子供たちにとっては「行かねばならない場所」
親にとっては「行くのが当たり前の場所」
そういった位置づけの場所である学級集団は、「存続すること」が目的とされる組織に他ならない。

存続すること」が目的の組織では、その集団から外れることは「村八分」を意味する。不思議なことに、いじめられた子供が転校する場合、あたかもドロップアウトのような扱いを受けることがある。


 そして、「存続すること」が目的とされる、もうひとつの例が村落共同体のようなコミュニティーだ。コミュニティーが「存続すること」を目的としていることは、殊更説明を要しないだろう。

ここで話を元に戻すのだが、村落共同体には強力なルールが存在することがある。なにしろ、2代前3代前どころか7代前10代前の出来事が息づいている場所なのだ。長い歴史の中で培われたルールがあってもおかしくはない。

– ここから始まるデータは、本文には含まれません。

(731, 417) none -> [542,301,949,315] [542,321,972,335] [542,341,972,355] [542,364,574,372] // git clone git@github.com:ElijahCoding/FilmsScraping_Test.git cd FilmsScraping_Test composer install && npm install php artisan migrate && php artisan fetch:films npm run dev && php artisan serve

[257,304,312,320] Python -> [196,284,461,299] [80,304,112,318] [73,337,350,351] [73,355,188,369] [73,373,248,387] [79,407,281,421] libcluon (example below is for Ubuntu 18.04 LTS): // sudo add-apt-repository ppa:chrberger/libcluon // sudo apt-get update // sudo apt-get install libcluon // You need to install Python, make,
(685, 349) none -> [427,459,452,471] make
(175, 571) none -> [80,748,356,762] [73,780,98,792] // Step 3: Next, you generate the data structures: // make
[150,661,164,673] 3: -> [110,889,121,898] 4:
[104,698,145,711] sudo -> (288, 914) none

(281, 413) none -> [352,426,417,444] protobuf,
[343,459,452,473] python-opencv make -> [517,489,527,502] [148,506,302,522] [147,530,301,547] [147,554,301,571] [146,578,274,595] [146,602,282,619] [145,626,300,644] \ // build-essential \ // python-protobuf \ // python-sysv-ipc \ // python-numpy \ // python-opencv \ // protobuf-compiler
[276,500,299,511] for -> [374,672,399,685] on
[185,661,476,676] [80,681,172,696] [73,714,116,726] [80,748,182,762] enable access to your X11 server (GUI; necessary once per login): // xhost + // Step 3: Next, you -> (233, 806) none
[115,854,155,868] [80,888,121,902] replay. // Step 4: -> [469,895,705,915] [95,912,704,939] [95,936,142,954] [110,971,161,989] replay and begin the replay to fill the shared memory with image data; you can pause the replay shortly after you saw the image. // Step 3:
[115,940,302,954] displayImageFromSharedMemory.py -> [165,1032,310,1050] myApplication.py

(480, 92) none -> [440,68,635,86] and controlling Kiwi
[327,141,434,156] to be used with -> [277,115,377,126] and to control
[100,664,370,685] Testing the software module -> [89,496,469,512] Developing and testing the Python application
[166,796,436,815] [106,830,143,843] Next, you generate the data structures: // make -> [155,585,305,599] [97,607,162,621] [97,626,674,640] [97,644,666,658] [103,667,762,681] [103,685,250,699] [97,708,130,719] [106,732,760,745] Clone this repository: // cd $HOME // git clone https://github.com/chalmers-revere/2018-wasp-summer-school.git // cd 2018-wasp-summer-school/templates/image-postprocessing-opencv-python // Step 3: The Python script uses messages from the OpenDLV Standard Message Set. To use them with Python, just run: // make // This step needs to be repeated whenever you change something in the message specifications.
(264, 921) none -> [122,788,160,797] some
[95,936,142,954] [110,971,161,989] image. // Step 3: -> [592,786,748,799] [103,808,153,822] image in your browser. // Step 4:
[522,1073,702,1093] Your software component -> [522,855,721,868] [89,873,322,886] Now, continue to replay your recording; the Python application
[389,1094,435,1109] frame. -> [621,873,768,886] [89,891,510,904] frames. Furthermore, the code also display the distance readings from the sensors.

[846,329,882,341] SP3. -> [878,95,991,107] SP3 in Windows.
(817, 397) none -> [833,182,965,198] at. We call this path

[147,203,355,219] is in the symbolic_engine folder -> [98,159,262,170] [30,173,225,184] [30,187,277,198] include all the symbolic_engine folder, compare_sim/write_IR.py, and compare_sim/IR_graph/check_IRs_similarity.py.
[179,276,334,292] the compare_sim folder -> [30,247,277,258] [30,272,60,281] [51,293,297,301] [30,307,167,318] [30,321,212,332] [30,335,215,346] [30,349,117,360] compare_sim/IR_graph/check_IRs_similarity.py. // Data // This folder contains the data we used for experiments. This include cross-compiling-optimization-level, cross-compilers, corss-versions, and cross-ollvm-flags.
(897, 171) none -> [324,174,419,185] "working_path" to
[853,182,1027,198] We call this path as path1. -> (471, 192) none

そのルールが疎ましくてコミュニティーを後にする人もいるのだが、ならば、彼らの住む新興住宅地は、ルールが希薄で困る場所でもある。

何かを決めようとしてもなかなかきまらない。
コミュニティーの重要さは理解はするが、面倒くさいことはいやだ。
……といったように、縛りのなさがもららす弊害もやはりあるのだ。
そこでは、組織の意味を確認し、皆で話し合って、何をするのかを考える。そういったコミュニティーづくりが求められる。

それは学級組織も同じこと。






いじめのないクラスは気持ちいいよね……といえば、子供たちは誰しも納得はする。ただし、それは価値観の問題に過ぎない。そこで止まっている限り、いじめは起きる。
その価値観を実際に運用する手法こそ、子供たちに必要なものだ。

いじめのないクラスは気持ちいいよね…といっても、そのクラスという組織、秩序をどのように作っていくのか。その組織作りの手法がなければ、画塀に帰すだけだ。




もう一度申し上げる。

我々大人が考える理想のクラスとは、どのようなクラスなのだろう。
クラスで問題が発生したときに、なにが問題なのか。それを語り合って、みなで解決方法を模索しながら結論へ至る。そして、それを積極的に実現する。
そんなクラスではなかろうか。

もちろん、大人がそれをできているとは言い難い。大人の社会でも難しいのだ。だが、だからといって子供たちにはできないだろうと高を括ったり、あきらめたりすることもあるまい。

なぜなら、手法はすでに出来上がっているからだ。



子供たちに「考える武器」を与えたい。私は切にそう思う。
それを学ぶことが、社会に出たのちに有益であるという点もあろう。だが、根本には、いじめで自死を選ばねばならなかった子供たちの不憫さがある。
「どんな問題でも必ず解決できるはずだ」
「その方法は、このまえ先生が教えてくれた」
「だったら、それ使ってみようよ!」
という児童・生徒がクラスの中にいたなら、どうなっただろう。